### Data excerpts
■ ■ ■
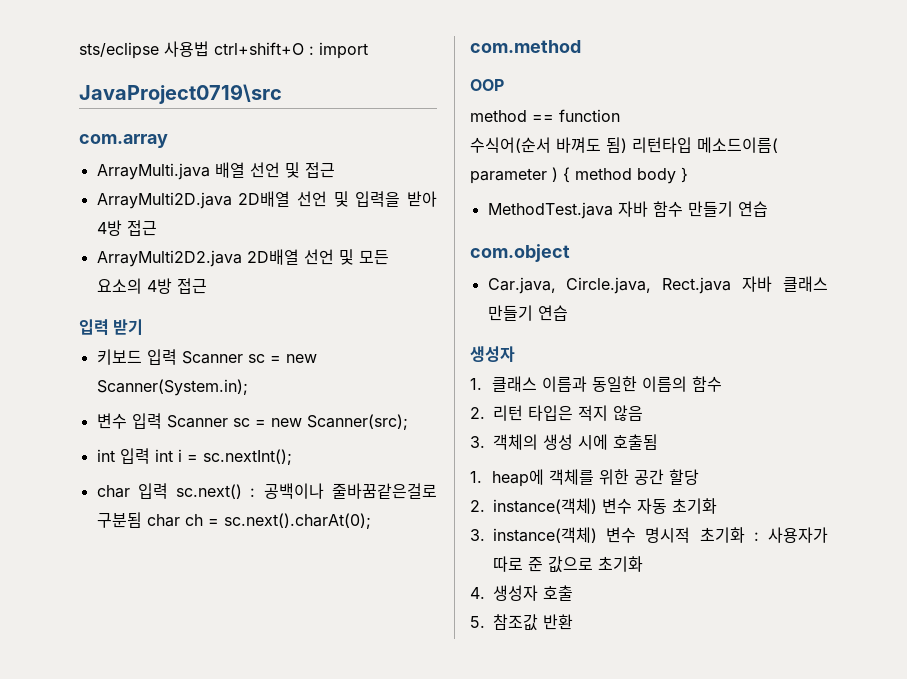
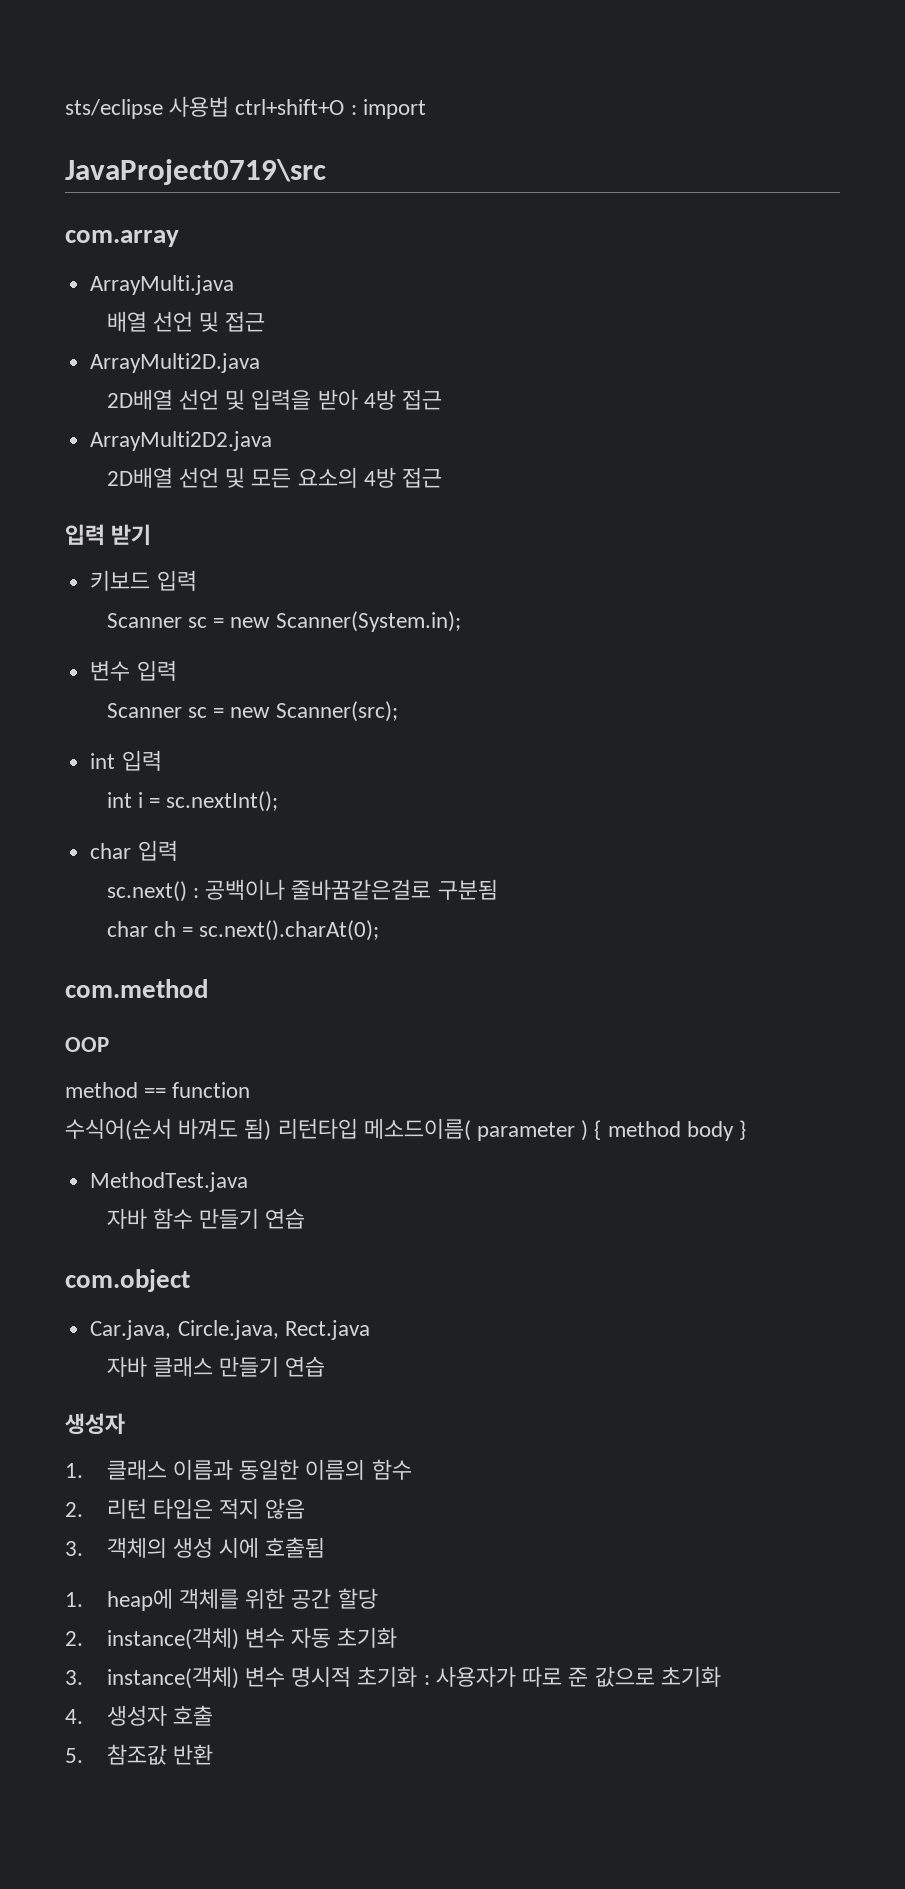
(210, 171) none -> (235, 285) //
(232, 200) none -> (261, 363) //
(242, 258) none -> (273, 441) //
(177, 357) none -> (197, 580) //
(162, 421) none -> (177, 670) //
(150, 456) none -> (162, 760) //
(168, 491) none -> (178, 850) //
(142, 520) none -> (498, 889) //
(613, 210) none -> (249, 1182) //
(732, 285) none -> (370, 1330) //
■ ■ ■
### Work required
Copy out the lines above, from the one holding "(168, 491) none -> (178, 850) //" through the final line, with no other lines.

### Answer for the task
(168, 491) none -> (178, 850) //
(142, 520) none -> (498, 889) //
(613, 210) none -> (249, 1182) //
(732, 285) none -> (370, 1330) //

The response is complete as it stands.